◆ DATA TO USE
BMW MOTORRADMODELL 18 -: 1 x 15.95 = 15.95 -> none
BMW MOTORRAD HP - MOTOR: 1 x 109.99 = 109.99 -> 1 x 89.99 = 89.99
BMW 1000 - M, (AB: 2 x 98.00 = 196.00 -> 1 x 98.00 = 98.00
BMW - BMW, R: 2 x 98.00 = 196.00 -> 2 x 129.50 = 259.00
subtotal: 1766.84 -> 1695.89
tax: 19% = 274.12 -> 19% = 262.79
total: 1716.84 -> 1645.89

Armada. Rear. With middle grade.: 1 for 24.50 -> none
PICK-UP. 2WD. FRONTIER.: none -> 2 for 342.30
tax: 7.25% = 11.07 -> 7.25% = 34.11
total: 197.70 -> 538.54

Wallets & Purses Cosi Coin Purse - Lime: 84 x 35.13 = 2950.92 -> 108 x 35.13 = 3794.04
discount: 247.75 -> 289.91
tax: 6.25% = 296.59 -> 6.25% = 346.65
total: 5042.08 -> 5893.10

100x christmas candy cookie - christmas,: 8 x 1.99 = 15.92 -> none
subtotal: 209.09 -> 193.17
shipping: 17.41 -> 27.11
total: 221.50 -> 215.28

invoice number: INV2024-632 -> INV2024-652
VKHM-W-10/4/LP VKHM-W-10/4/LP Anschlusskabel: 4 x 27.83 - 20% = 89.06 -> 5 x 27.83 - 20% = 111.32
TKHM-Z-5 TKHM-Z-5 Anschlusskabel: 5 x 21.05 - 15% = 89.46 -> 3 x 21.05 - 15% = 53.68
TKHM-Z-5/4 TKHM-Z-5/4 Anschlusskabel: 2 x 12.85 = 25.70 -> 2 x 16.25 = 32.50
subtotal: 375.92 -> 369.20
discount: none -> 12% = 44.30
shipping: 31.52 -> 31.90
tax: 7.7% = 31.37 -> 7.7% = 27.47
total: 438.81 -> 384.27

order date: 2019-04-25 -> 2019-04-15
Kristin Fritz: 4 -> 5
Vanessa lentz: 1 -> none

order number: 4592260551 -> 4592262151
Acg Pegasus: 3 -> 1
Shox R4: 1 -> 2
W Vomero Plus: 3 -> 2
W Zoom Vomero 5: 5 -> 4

◆ TASK BRIEF
Please reproduce the closing stretch of the records, from the line with "total: 438.81 -> 384.27" through the last line, exactly as it stands.

◆ RESPONSE TO THIS EXERCISE
total: 438.81 -> 384.27

order date: 2019-04-25 -> 2019-04-15
Kristin Fritz: 4 -> 5
Vanessa lentz: 1 -> none

order number: 4592260551 -> 4592262151
Acg Pegasus: 3 -> 1
Shox R4: 1 -> 2
W Vomero Plus: 3 -> 2
W Zoom Vomero 5: 5 -> 4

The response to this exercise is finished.